What is her position?

No one really knows where Hillary Clinton stands currently on marijuana, and that in itself is a problem. Even though she has not announced her candidacy, her huge lead in the Democratic primary for 2016 has scared off most challengers and so far allows her to avoid the gauntlet of questions the Republican hopefuls are subjected to.

A competitive primary is the best chance for the party’s base to push party leaders to take new positions, and there are few issues where the disconnect between the Democratic base and Democratic leadership is so extreme as marijuana reform. According to Pew, 63 percent of regular Democrats back marijuana legalization, but it currently lacks the support of a single Democratic senator or governor, except possibly Vermont Governor Peter Shumlin.

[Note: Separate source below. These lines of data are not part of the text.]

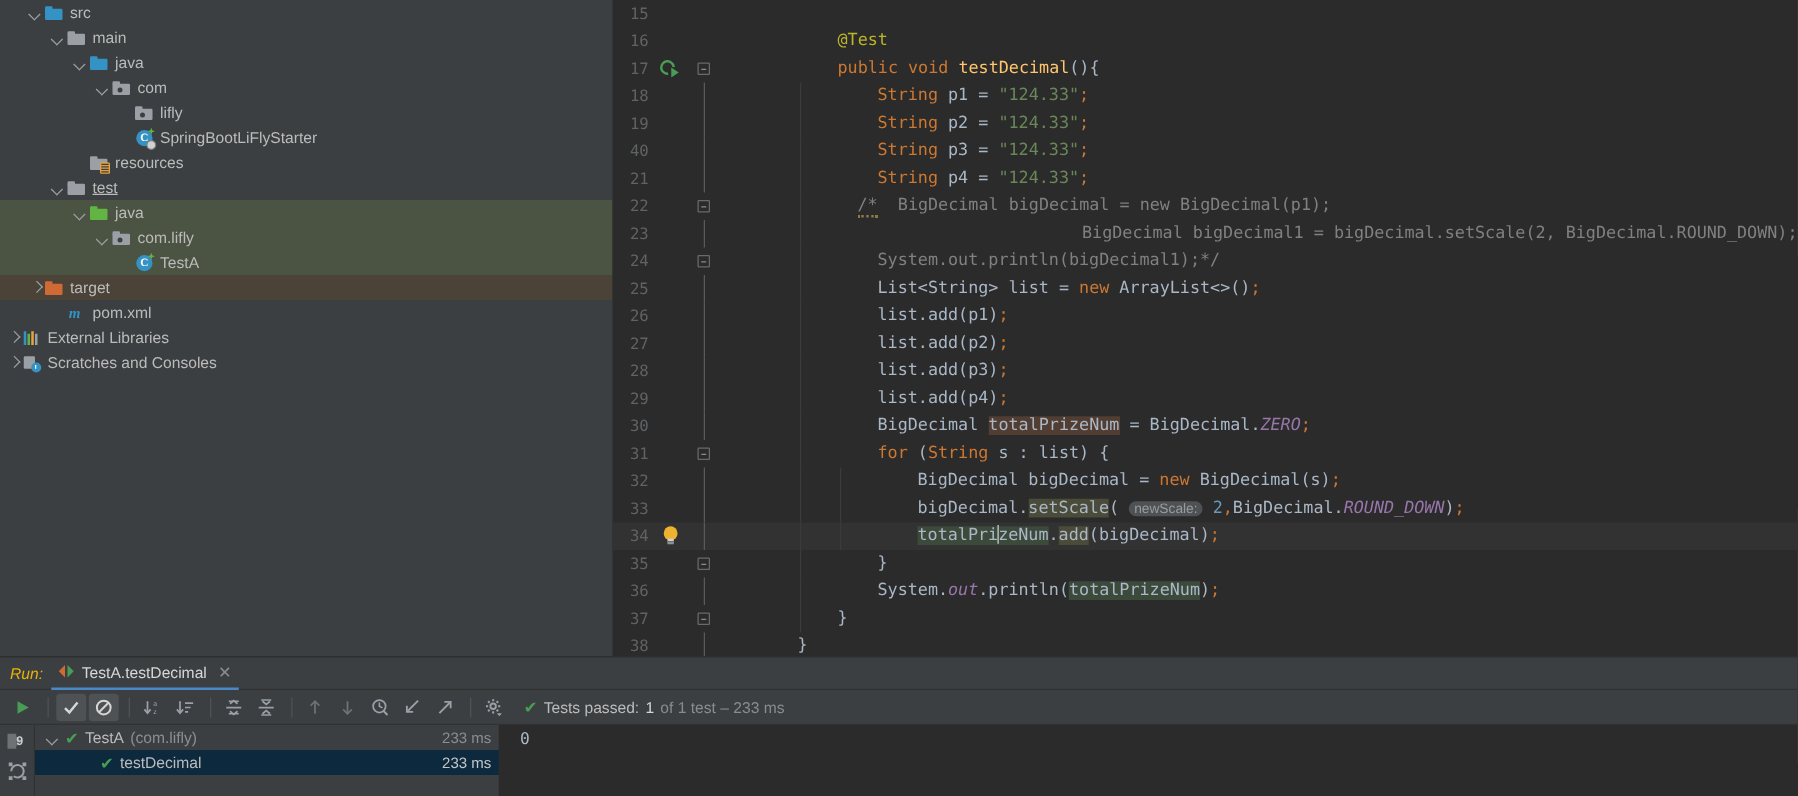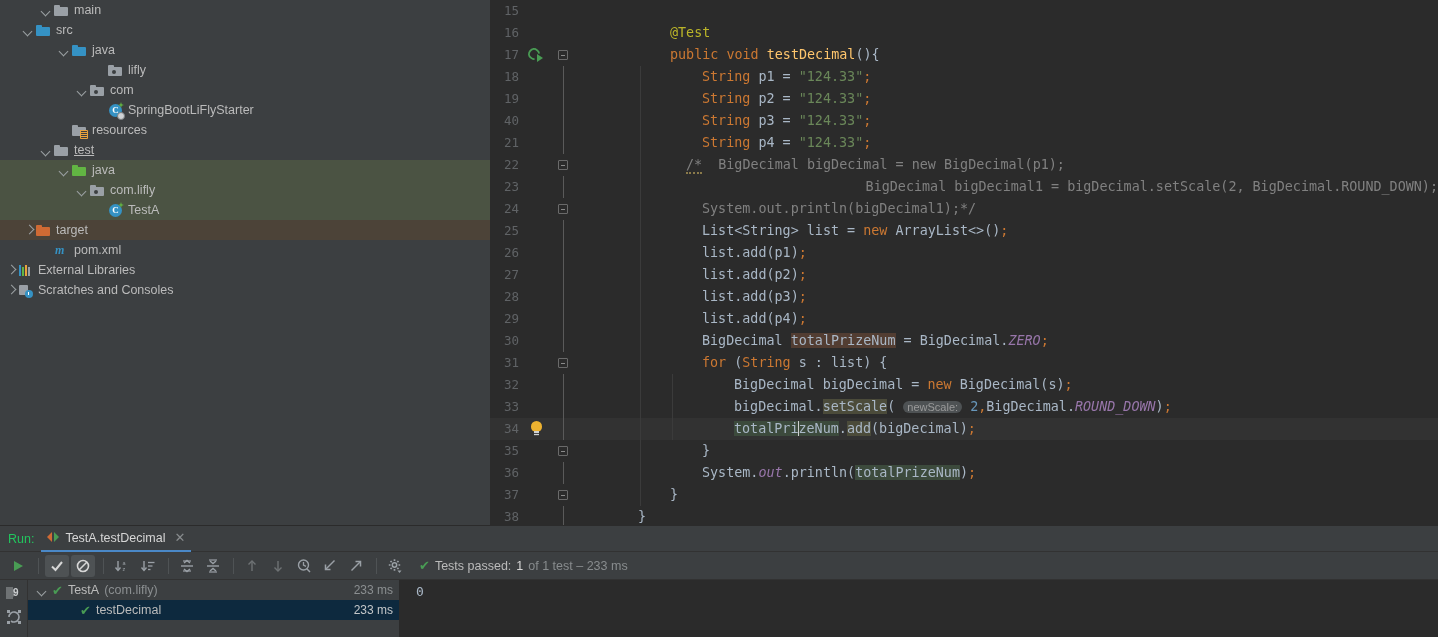"main" div.tree-row { order: before "src" -> after "src" }
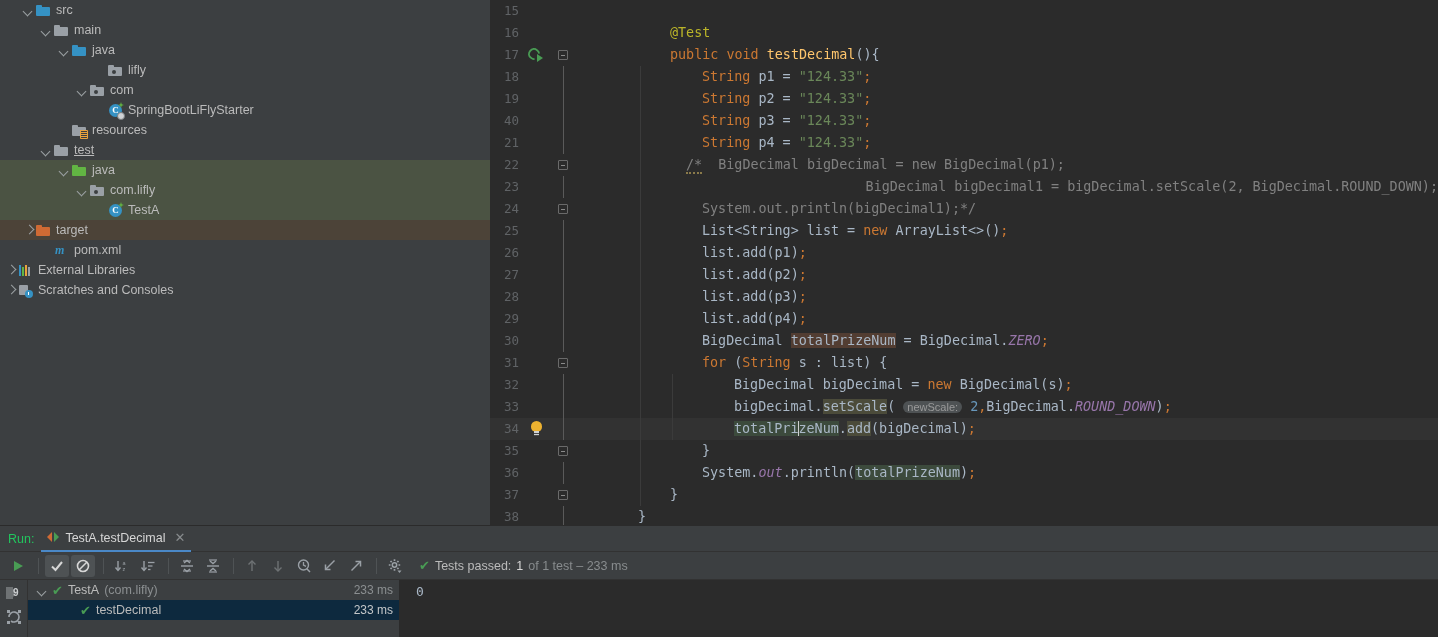"lifly" div.tree-row { order: before "com" -> after "com" }
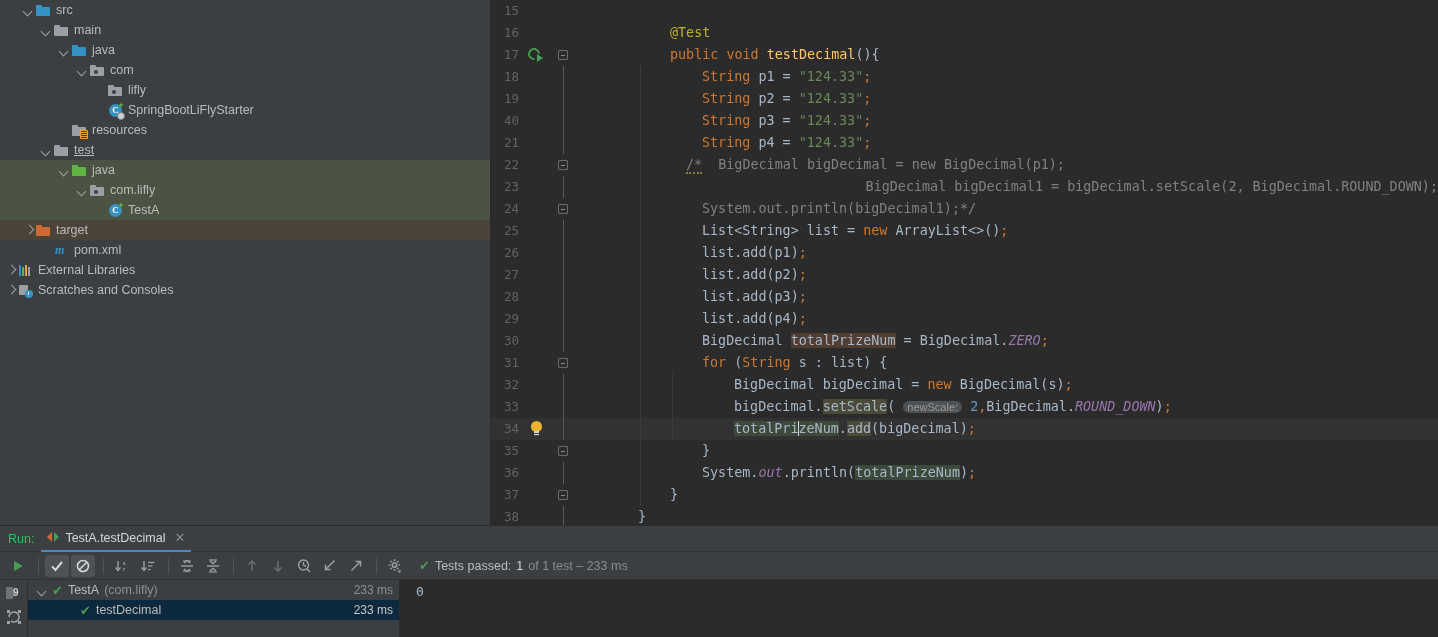"Run:" #run-label { color: #22c55e -> #eab308; font-style: none -> italic }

This upcoming presidential primary should be a big moment for marijuana with Democratic leaders finally being forced to really reflect the will of their base. Sadly, this national debate within the Democratic party didn’t take place in 2012 because Obama was an incumbent without a real primary challenger. It might again be denied this cycle because Clinton holds such a dominant position.

While a close race on the Republican side has all the major candidates jockeying for position with their base, facing numerous interviews and taking stances on a whole range of topics, Clinton has managed to stay out of it. She has the luxury of ignoring questions from the media and the base. Because they are actively engaging with their base, we know where many of the Republican hopefuls stand on the issue of marijuana, but not Clinton.

What is happening in Maryland should be taking place nationally

We can look at Maryland to see what could be if there were a competitive Democratic presidential primary. In their primary contest for governor, third place candidate Heather Mizeur came out in support of legalization. The move seemed to help raise her standing and had a significant policy and political impact in the state.

First, it has forced people to look at legalization as a serious policy option. It was one of the few questions asked during the first debate.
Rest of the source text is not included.